[WORK REQUIRED]: Using the material below, print a verbatim copy of every line from the one containing "column Ratio | formula: [Note" through the one containing "Dundas | trimestre_3: 27 971 -> 27 171", inclusive, and omit the pictures.

[DATA IN THIS EXERCISE]:
-*-

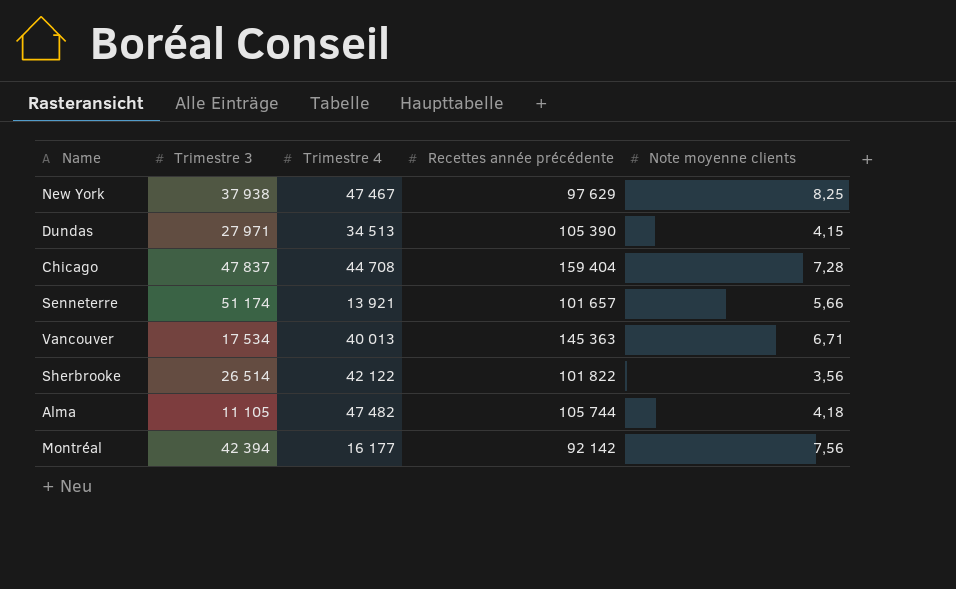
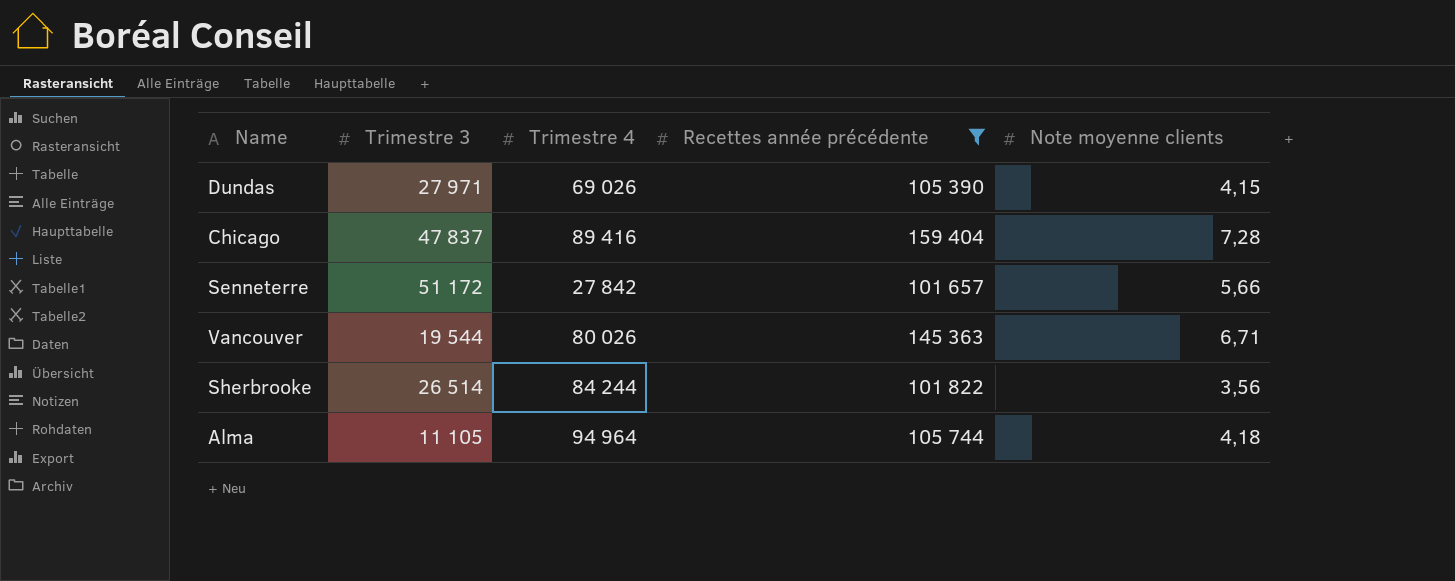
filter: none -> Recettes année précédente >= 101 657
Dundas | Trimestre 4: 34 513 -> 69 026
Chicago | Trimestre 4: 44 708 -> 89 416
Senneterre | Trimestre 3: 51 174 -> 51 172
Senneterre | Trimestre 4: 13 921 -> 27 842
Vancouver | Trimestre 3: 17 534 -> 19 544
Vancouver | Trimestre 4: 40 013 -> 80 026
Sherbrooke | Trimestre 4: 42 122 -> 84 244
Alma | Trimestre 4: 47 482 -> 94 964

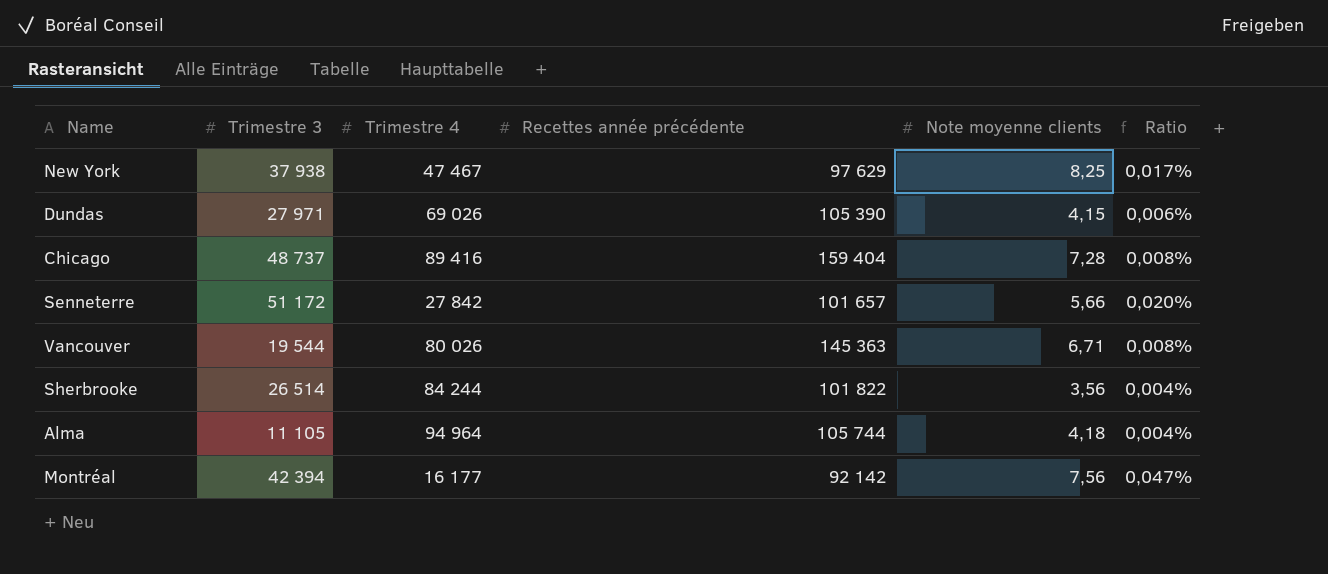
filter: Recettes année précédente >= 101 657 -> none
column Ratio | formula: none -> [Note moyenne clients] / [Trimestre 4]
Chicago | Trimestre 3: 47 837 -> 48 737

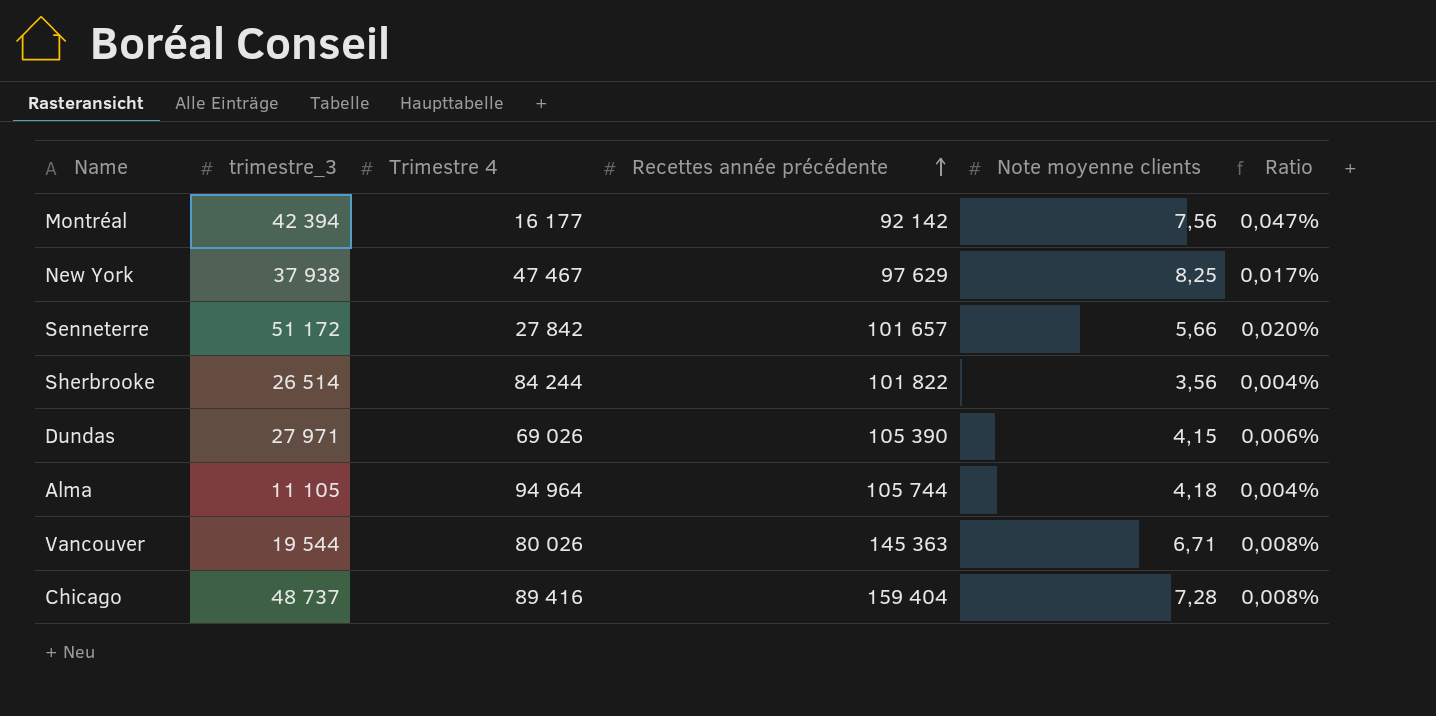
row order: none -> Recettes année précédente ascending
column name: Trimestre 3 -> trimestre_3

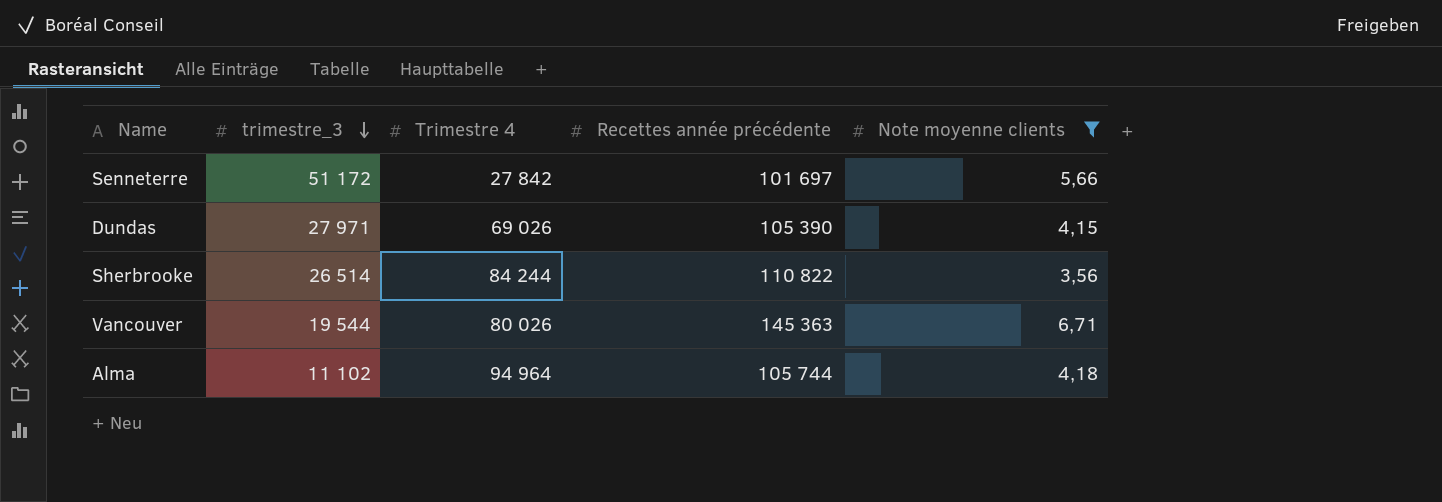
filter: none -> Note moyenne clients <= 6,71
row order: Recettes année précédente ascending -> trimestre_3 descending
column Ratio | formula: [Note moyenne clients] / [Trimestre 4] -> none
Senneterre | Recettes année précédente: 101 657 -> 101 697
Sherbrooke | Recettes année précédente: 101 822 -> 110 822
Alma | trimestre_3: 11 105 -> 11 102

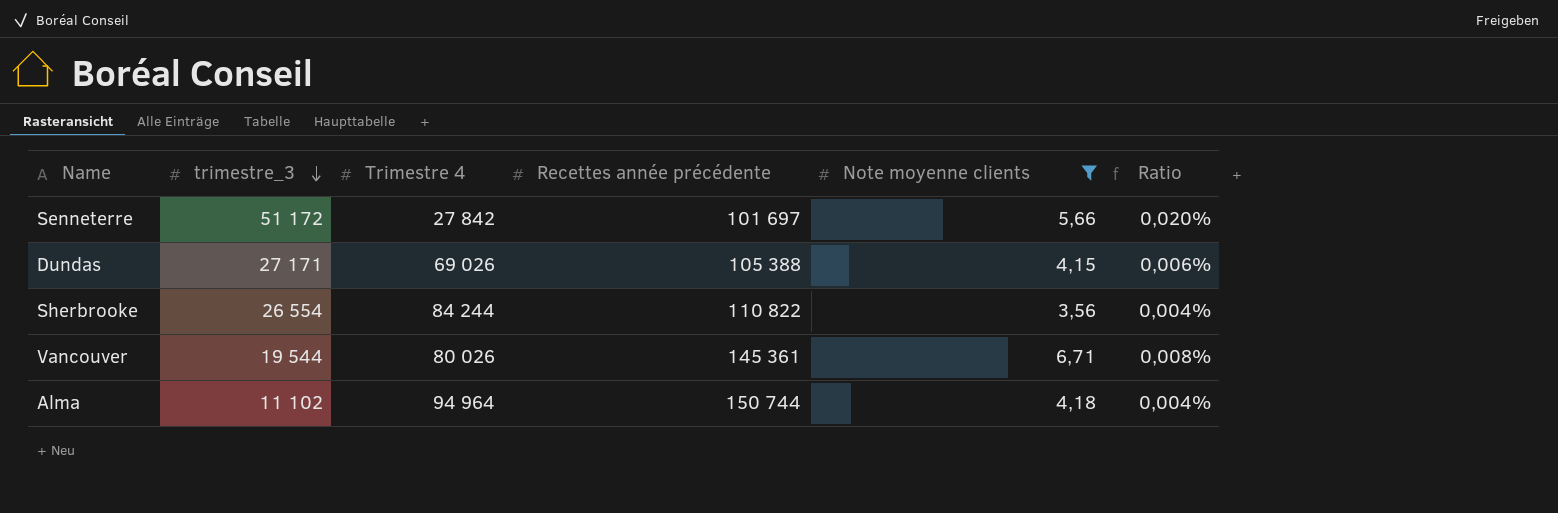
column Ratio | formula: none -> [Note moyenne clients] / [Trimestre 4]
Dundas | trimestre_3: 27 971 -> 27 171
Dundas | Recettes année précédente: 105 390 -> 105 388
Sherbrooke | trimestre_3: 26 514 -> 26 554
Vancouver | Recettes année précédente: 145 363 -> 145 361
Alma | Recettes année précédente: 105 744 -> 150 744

-*-

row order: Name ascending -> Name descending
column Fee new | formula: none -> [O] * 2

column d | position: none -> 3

-*-

[RESPONSE TO THIS EXERCISE]:
column Ratio | formula: [Note moyenne clients] / [Trimestre 4] -> none
Senneterre | Recettes année précédente: 101 657 -> 101 697
Sherbrooke | Recettes année précédente: 101 822 -> 110 822
Alma | trimestre_3: 11 105 -> 11 102

column Ratio | formula: none -> [Note moyenne clients] / [Trimestre 4]
Dundas | trimestre_3: 27 971 -> 27 171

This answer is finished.